ObjectiveTo develop novel multiparametric models based on computed tomography enterography (CTE) scores to identify endoscopic activity and surgical risk in patients with Crohn's disease (CD). MethodsWe analyzed 171 patients from 3 hospitals. Correlations between CTE outcomes and endoscopic scores were assessed using Spearman's rank correlation analysis. Predictive models for moderate to severe CD were developed, and receiver operating characteristic (ROC) curves were constructed to determine the area under the ROC curve (AUC). A combined nomogram based on CTE scores and clinical variables was also developed for predicting moderate to severe CD and surgery. ResultsCTE scores were significantly correlated with endoscopy scores at the segment level. The global CTE score was an independent predictor of severe (HR = 1.231, 95% CI: 1.048–1.446, p = 0.012) and moderate-to-severe Simplified Endoscopic Scores for Crohn's Disease (SES-CD) (HR = 1.202, 95% CI: 1.090–1.325, p < 0.001).
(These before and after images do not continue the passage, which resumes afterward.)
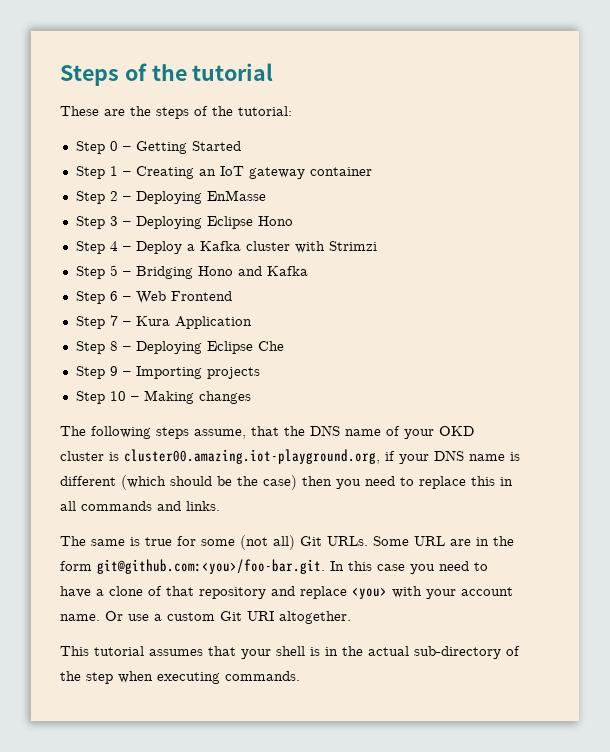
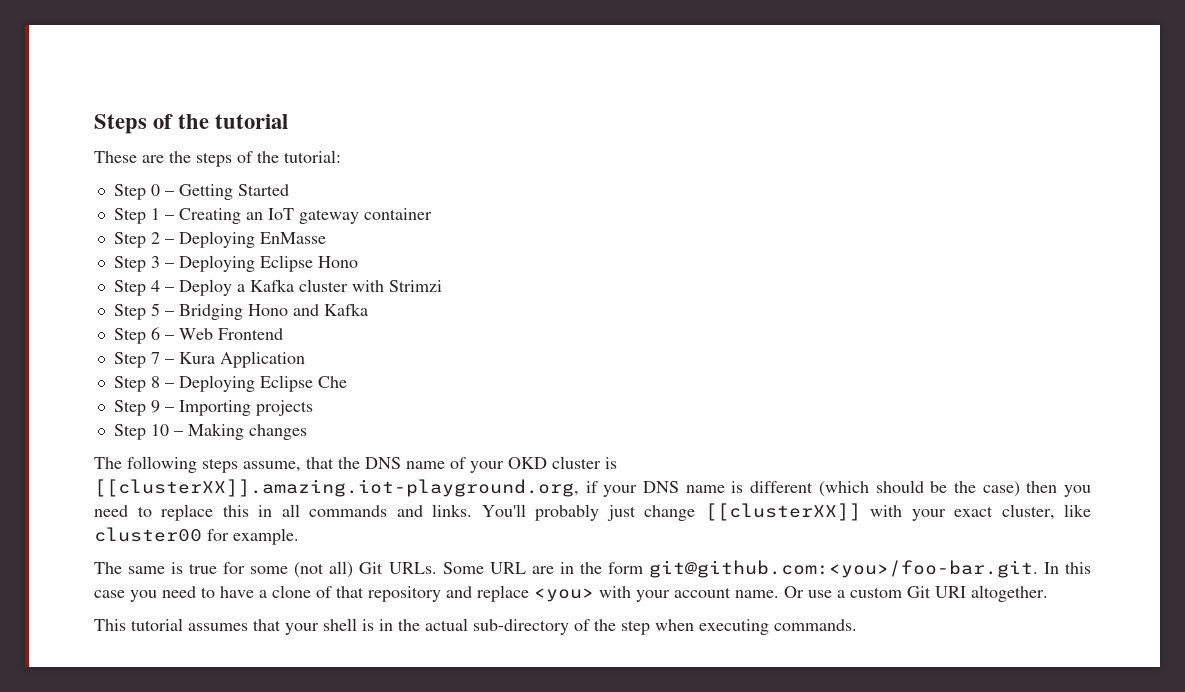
- The following steps assume, that the DNS name of your OKD cluster is cluster00.amazing.iot-playground.org, if your DNS name is different (which should be the case) then you need to replace this in all commands and links.
+ The following steps assume, that the DNS name of your OKD cluster is [[clusterXX]].amazing.iot-playground.org, if your DNS name is different (which should be the case) then you need to replace this in all commands and links. You'll probably just change [[clusterXX]] with your exact cluster, like cluster00 for example.

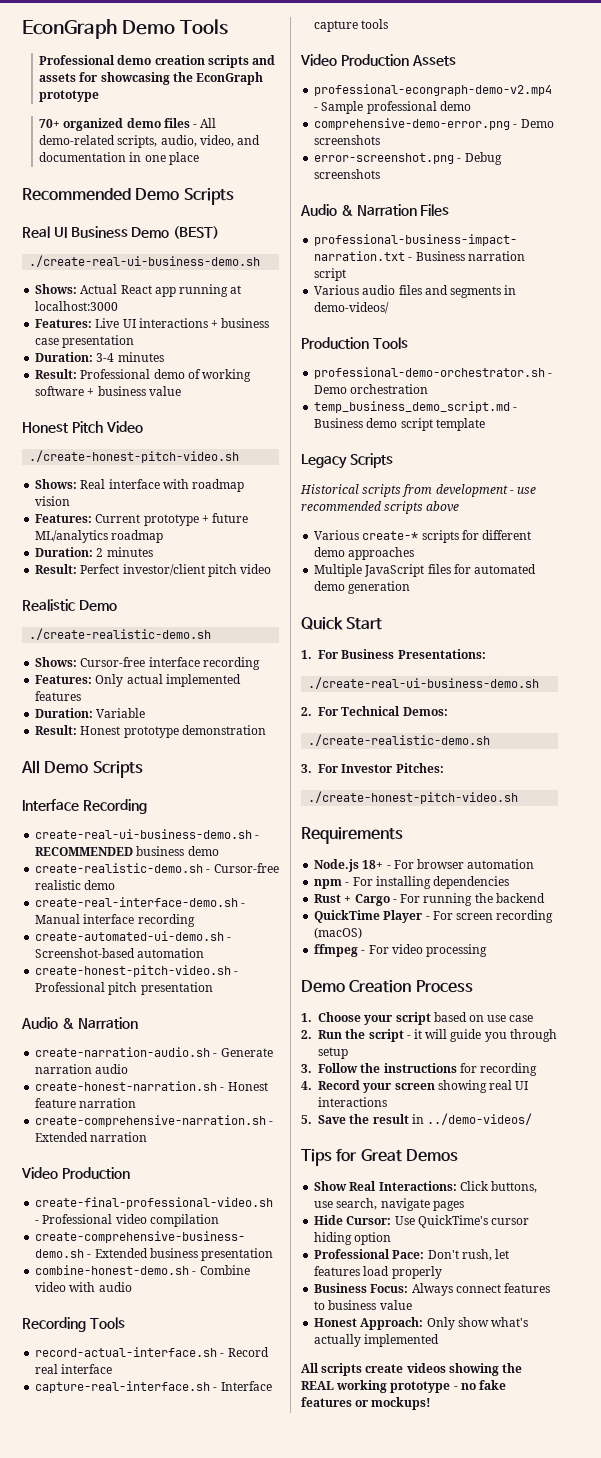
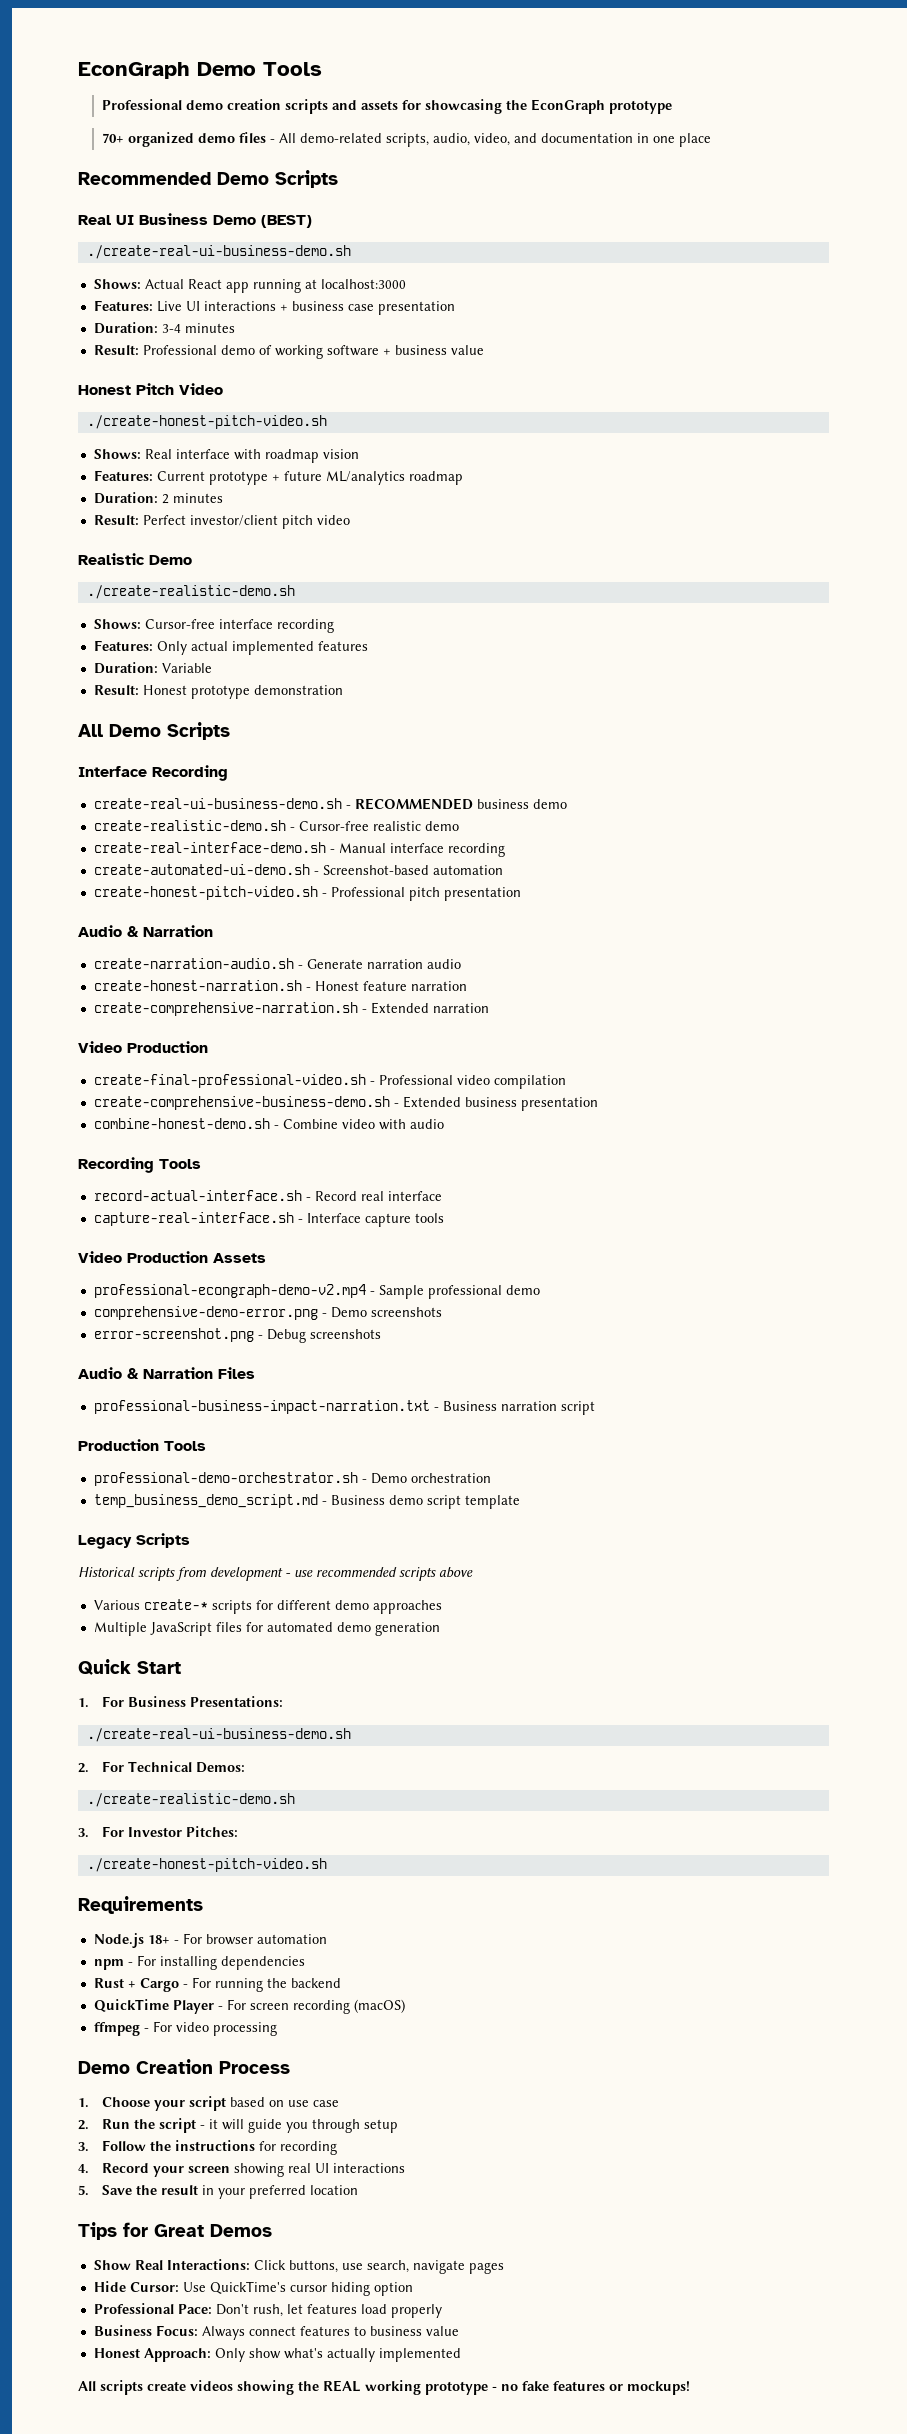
- Various audio files and segments in demo-videos/
- 5. Save the result in ../demo-videos/
+ 5. Save the result in your preferred location

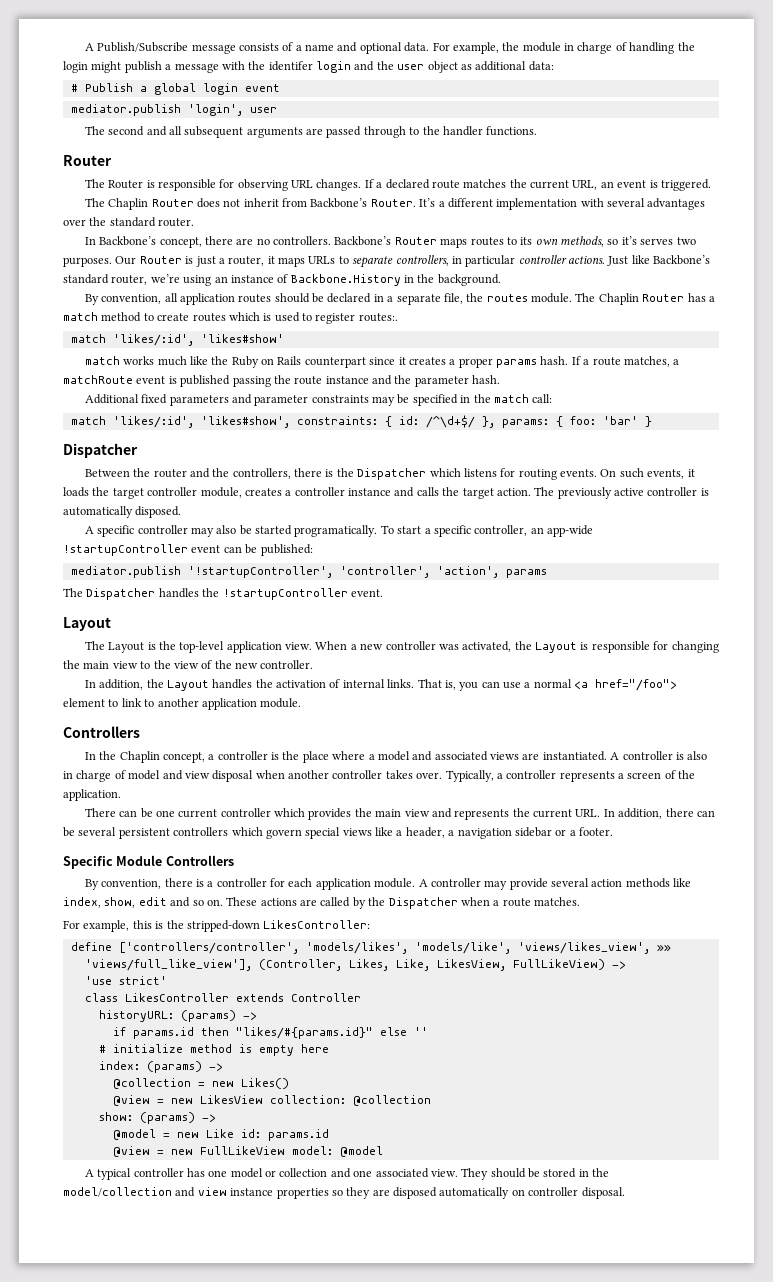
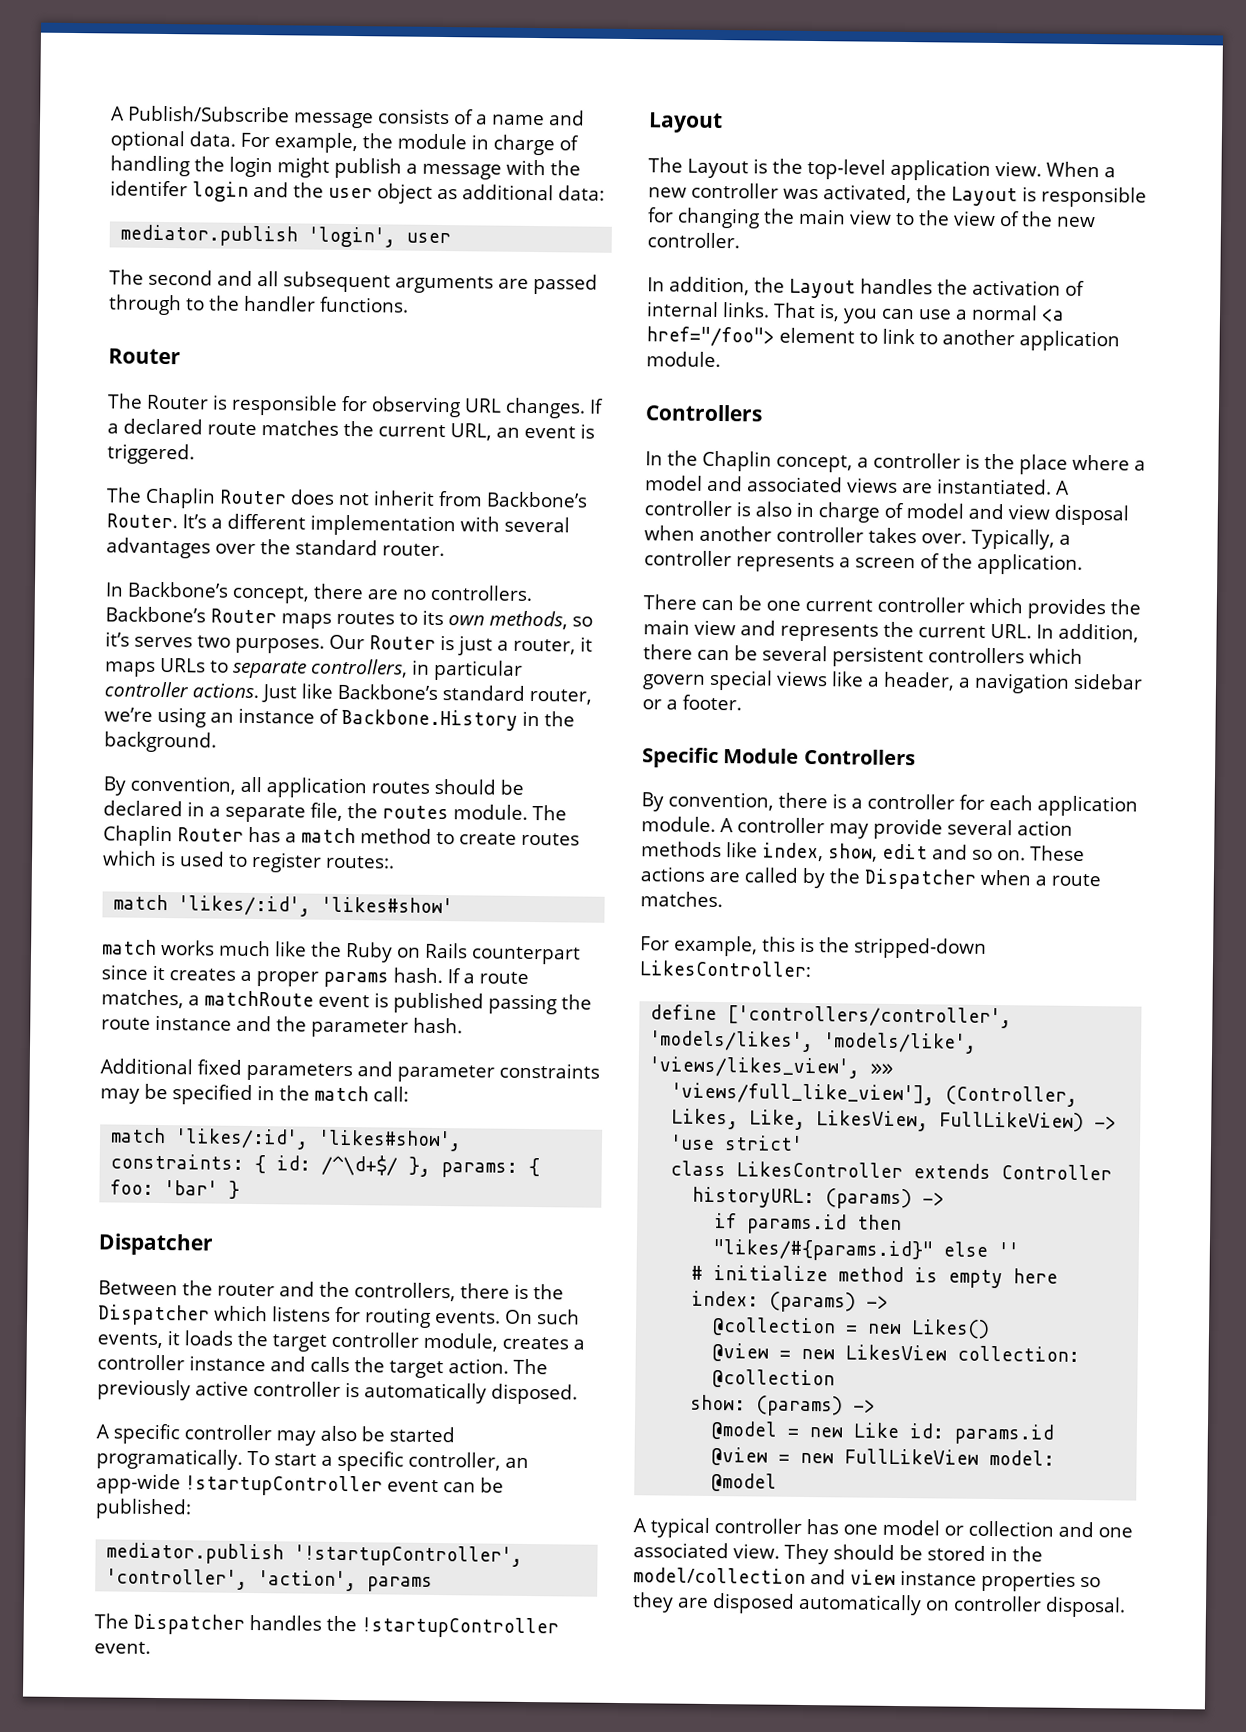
- # Publish a global login event

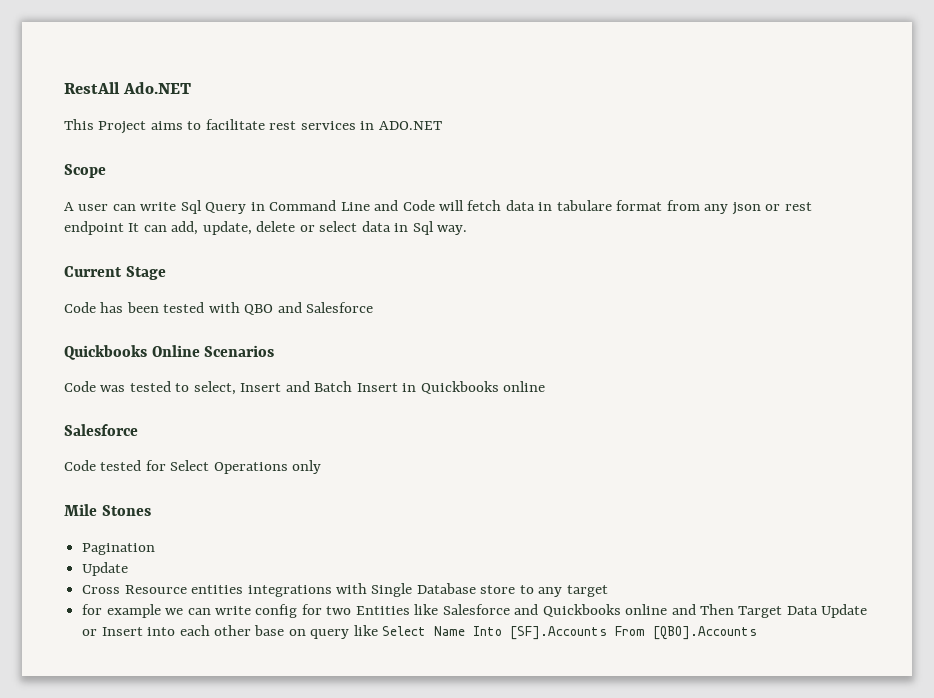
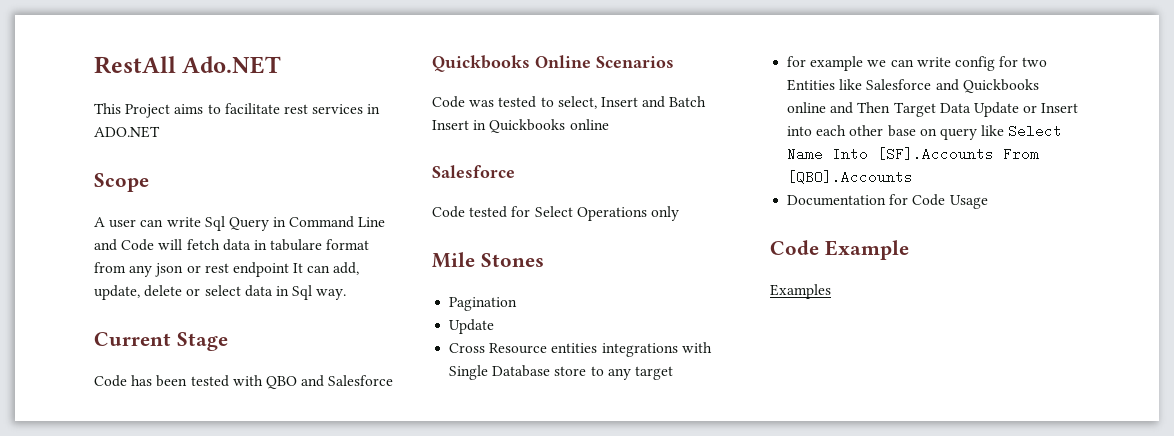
+ Documentation for Code Usage
+ Code Example
+ Examples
The nomogram integrating CTE and clinical data predicted moderate to severe SES-CD and severe SES-CD scores in the validation cohort with AUCs of 0.837 and 0.807, respectively. The CTE score (HR = 1.18; 95% CI: 1.103–1.262; p = 0.001) and SES-CD score (HR = 3.125, 95% CI: 1.542–6.33; p = 0.001) were independent prognostic factors for surgery-free survival. A prognostic nomogram incorporating CTE scores, SES-CD and C-reactive protein (CRP) accurately predicted the risk of surgery in patients with CD. ConclusionThe newly developed CTE score and multiparametric models displayed high accuracy in predicting moderate to severe CD and surgical risk for CD patients.